Building a slide deck, pitch, or presentation? Here are the big takeaways:
- Google researchers unveiled a deep learning audio-visual model for isolating a single speech signal from a mix of sounds, including other voices and background noise.
- The model has potential applications in speech enhancement and recognition in videos and in video conferencing.
When you find yourself in a noisy conference hall or networking event, it’s usually pretty easy to focus your attention on the particular person you’re talking to, while mentally “muting” the other voices and sounds in the area. This capability–known as the cocktail party effect–comes naturally to humans, but has remained a challenge for computers in terms of automatically separating an audio signal into its individual speech sources.
At least, until now: Google researchers have developed a deep learning audio-visual model for isolating a single speech signal from a mix of sounds, including other voices and background noise. As detailed in a new paper, the researchers were able to create videos with a computer in which specific people’s voices are enhanced, while all other sounds are toned down.
The method allows someone watching a video to select the face of the person in the video who they want to hear, or to use an algorithm to select that person based on the context. This could potentially allow business users to more easily transcribe meetings or conference presentations, especially if it was filmed in a crowded conference hall.
SEE: IT leader’s guide to deep learning (Tech Pro Research)
“We believe this capability can have a wide range of applications, from speech enhancement and recognition in videos, through video conferencing, to improved hearing aids, especially in situations where there are multiple people speaking,” according to a recent Google Research blog post.
Google’s technique uses both audio and visual signals from the video to separate the speech, the post noted, matching the movements of a person’s mouth to the sounds produced to help identify which parts of the audio correspond to that person. This greatly improves speech separation quality when more than one person is present, according to the post.

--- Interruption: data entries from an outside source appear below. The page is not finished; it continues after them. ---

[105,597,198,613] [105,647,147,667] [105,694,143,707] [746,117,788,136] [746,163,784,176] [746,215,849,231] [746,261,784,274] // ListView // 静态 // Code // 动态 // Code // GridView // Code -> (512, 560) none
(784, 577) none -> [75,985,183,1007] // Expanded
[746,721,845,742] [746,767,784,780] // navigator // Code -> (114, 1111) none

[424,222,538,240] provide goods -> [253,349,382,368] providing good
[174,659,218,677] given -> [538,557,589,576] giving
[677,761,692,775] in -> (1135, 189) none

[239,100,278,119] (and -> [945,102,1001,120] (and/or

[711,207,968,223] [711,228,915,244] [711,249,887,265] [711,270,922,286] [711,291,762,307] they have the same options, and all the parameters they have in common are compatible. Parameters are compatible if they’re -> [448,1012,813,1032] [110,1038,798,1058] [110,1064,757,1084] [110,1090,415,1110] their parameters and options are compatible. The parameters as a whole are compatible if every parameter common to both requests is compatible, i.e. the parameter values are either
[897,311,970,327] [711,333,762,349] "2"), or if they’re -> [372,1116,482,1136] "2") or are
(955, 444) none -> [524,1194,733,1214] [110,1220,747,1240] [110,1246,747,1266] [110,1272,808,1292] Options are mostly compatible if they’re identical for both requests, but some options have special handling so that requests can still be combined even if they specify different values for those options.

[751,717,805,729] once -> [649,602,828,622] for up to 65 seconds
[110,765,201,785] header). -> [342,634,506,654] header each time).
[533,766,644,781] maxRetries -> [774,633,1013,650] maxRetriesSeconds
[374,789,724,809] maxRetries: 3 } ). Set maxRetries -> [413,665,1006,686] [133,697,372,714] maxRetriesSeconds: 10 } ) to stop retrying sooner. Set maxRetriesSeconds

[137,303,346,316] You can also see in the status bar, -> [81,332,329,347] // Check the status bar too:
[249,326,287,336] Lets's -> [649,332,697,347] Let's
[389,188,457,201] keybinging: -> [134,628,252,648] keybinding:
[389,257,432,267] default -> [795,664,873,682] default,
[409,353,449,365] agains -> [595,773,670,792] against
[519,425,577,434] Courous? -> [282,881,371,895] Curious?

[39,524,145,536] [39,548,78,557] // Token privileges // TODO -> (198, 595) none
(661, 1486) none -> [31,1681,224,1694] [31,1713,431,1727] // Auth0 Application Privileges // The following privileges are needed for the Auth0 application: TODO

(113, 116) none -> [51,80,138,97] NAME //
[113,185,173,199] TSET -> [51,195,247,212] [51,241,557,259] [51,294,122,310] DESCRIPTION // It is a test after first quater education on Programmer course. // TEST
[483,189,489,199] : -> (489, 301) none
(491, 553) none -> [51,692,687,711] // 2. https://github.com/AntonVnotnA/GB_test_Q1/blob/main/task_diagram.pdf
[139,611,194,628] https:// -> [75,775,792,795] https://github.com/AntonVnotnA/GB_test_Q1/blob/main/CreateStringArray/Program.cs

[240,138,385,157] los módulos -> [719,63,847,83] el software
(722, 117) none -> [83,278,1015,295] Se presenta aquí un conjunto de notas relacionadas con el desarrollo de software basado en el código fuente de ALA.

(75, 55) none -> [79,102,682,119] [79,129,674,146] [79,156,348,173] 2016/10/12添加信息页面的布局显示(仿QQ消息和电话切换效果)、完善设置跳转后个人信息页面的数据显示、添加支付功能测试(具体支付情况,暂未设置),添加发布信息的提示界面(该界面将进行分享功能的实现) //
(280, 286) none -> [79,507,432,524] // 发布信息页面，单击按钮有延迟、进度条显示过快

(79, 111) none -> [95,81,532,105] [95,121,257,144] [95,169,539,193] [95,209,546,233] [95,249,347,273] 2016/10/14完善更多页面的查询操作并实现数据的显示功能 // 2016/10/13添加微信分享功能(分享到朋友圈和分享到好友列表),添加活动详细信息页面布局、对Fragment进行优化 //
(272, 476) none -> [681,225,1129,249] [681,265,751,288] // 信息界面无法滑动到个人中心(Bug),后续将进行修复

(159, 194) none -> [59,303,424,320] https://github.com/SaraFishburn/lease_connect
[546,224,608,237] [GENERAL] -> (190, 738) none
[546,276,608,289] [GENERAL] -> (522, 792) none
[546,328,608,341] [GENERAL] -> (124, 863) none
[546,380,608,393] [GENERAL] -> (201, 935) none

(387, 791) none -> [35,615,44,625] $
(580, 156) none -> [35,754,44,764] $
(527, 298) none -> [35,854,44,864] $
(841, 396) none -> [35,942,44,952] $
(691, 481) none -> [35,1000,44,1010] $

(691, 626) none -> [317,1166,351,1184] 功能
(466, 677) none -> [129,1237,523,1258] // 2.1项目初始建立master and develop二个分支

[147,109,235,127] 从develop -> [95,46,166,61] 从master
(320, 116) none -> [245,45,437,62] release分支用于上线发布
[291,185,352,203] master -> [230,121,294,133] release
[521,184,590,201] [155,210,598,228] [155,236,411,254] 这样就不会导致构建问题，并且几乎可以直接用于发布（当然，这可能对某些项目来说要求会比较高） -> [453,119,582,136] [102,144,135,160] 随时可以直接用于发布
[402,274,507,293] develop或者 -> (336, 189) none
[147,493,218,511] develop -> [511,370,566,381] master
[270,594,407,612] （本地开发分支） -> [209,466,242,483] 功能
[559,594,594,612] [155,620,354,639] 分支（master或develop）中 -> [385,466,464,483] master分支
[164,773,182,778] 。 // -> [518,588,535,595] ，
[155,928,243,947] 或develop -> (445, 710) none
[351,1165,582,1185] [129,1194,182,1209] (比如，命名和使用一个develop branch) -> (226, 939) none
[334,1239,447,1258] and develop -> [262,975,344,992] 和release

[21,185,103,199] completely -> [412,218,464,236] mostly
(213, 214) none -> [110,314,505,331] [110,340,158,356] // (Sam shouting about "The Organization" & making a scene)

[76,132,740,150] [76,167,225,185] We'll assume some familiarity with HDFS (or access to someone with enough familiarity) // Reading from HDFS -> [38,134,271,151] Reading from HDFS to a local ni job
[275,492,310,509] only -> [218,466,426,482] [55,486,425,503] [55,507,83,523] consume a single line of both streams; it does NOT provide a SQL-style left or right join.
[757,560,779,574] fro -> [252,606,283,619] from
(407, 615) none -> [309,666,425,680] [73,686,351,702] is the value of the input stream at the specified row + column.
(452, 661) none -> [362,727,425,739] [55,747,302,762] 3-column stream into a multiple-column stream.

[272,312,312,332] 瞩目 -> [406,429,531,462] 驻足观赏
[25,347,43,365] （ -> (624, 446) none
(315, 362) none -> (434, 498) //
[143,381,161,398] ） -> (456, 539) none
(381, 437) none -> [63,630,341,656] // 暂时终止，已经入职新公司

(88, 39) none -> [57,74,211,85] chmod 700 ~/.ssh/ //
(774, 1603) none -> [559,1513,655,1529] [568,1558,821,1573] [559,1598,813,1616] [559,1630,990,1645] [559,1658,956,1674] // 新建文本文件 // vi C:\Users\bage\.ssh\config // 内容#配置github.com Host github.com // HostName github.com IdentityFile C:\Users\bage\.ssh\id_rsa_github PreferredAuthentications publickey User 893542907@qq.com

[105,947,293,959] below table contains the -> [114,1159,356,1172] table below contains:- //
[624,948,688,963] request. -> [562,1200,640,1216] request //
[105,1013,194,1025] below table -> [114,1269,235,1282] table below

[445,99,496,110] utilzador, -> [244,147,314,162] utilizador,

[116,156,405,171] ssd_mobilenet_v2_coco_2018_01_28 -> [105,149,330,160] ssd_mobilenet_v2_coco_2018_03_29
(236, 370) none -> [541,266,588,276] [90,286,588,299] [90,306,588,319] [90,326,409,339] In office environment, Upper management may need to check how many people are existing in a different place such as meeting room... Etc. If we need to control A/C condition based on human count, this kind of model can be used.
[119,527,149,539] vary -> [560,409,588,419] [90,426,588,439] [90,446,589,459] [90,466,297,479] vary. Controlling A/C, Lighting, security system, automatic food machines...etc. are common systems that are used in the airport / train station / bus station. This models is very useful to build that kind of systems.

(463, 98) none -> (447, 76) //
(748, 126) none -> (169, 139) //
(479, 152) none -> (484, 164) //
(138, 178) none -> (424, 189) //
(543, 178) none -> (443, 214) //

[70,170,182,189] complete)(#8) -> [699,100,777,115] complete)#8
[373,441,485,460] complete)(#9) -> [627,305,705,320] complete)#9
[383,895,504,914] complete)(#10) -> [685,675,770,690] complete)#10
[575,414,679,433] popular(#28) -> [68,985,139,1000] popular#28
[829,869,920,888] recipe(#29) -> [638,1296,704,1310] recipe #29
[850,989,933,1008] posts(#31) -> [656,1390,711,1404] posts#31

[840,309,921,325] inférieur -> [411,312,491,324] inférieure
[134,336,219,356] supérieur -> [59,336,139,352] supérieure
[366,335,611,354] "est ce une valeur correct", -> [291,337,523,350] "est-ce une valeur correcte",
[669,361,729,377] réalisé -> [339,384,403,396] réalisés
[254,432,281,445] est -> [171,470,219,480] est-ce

Google trained its method on a collection of 100,000 videos of lectures and talks from YouTube, extracting video segments with clean speech and a single speaker. From this, the group gained 2,000 hours of video clips, all with a single speaker on camera and no background noise. The researchers then used that data to generate mixtures of face videos and the corresponding speech from separate video sources, along with background noises.
This data allowed the researchers to train a “multi-stream convolutional neural network-based model” to separate the audio streams for each speaker.
This method has a number of potential applications, such as pre-processing for speech recognition and automatic video captioning. Google is currently exploring how it may be integrated into the company’s products, according to the post.